• AIM OF THE EXERCISE:
Find each line below where the word "exercises" occurs, and copy it.

• Version difference data:

══════

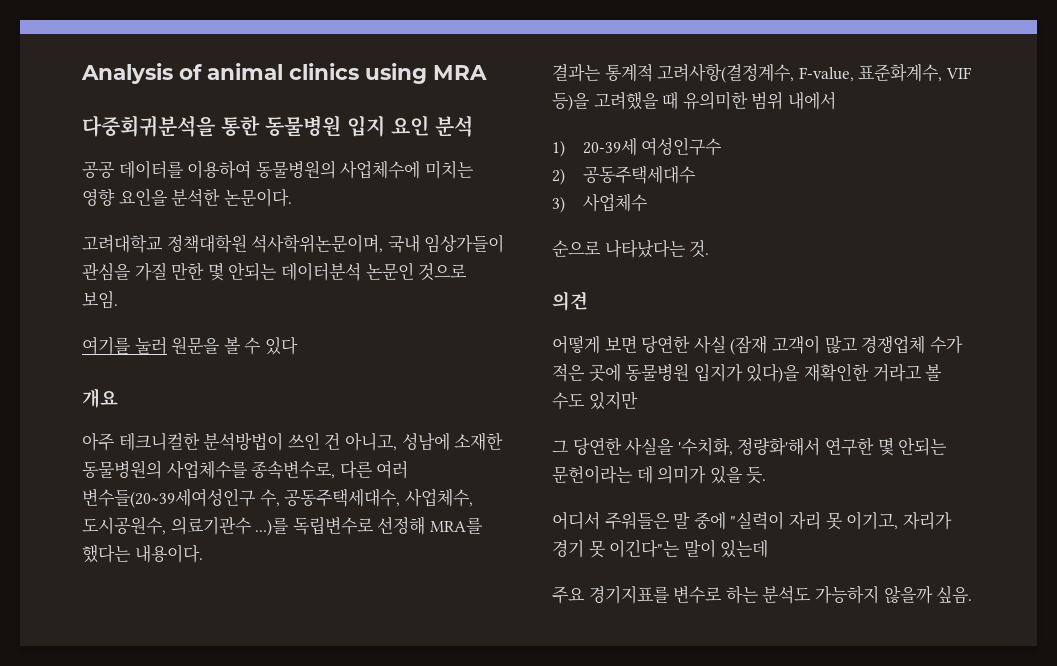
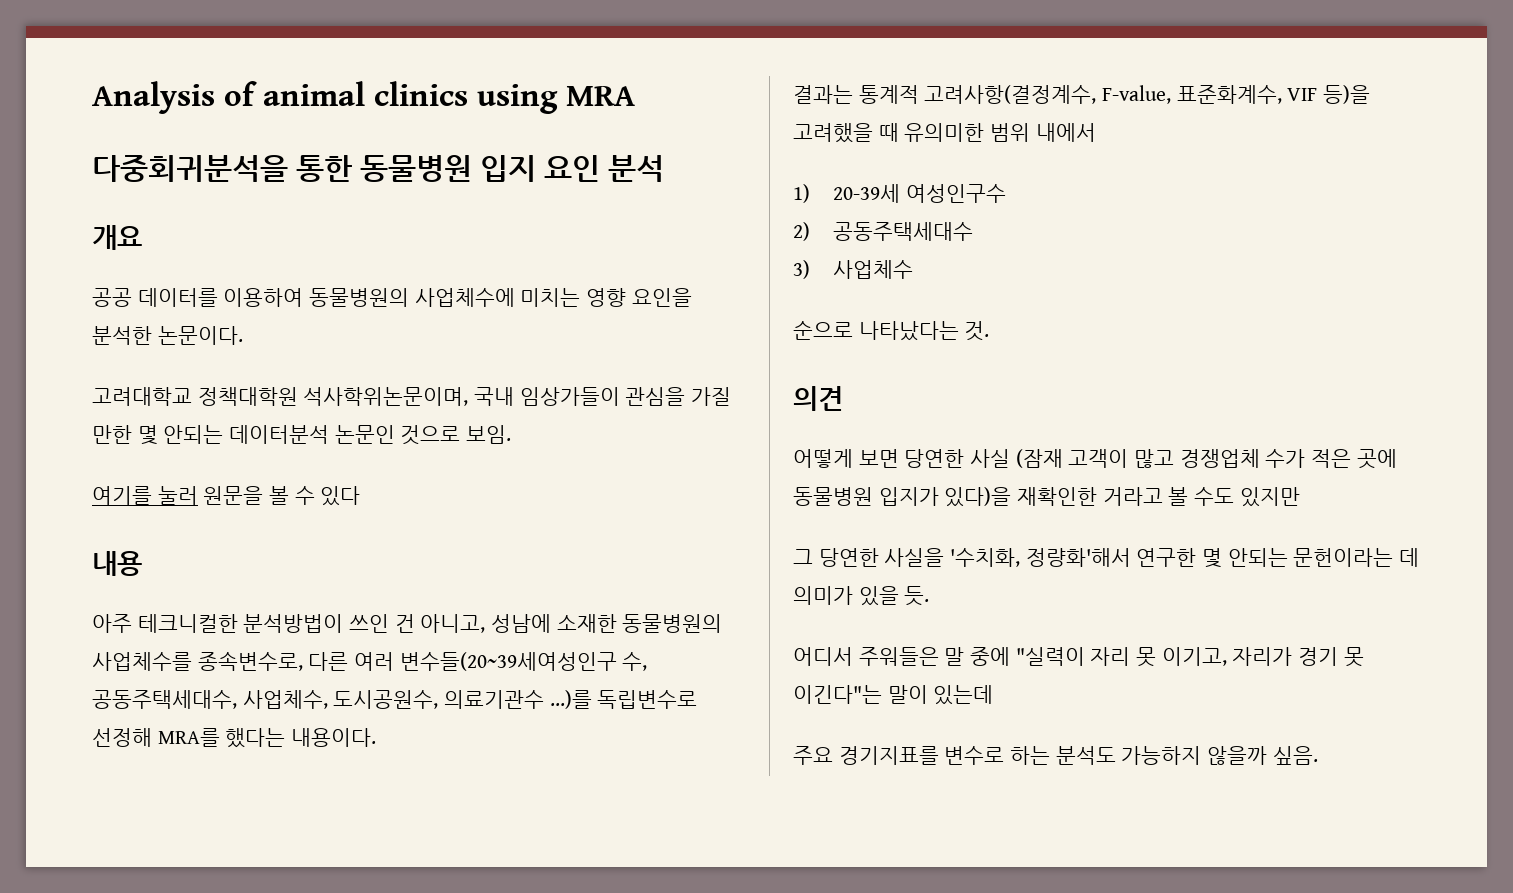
+ 개요
- 개요
+ 내용

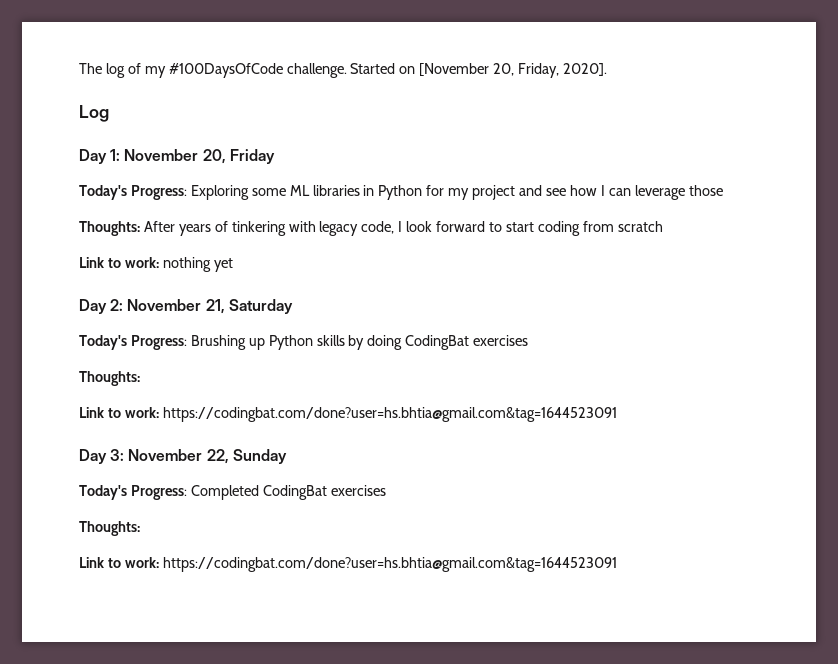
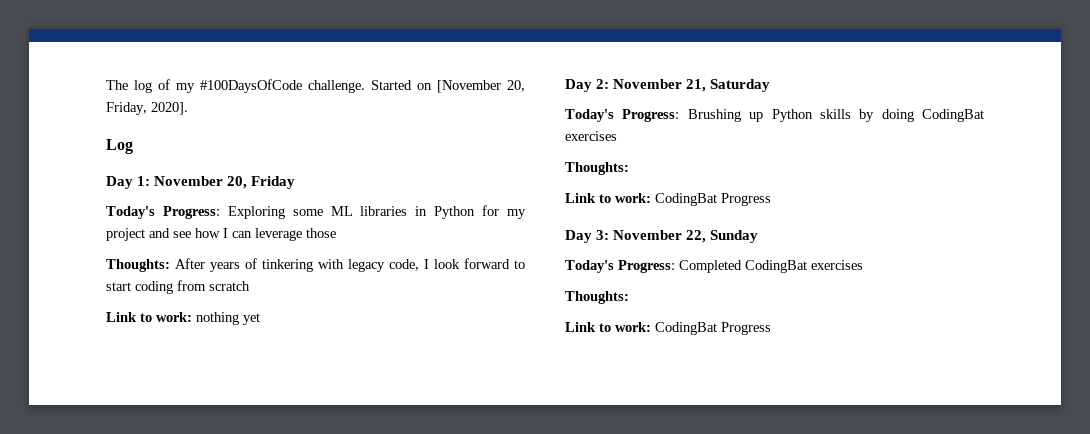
  Today's Progress: Brushing up Python skills by doing CodingBat exercises
  Thoughts:
- Link to work: https://codingbat.com/done?user=hs.bhtia@gmail.com&tag=1644523091
+ Link to work: CodingBat Progress
  Today's Progress: Completed CodingBat exercises
  Thoughts:
- Link to work: https://codingbat.com/done?user=hs.bhtia@gmail.com&tag=1644523091
+ Link to work: CodingBat Progress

══════

• YOUR RESPONSE:
  Today's Progress: Brushing up Python skills by doing CodingBat exercises
  Today's Progress: Completed CodingBat exercises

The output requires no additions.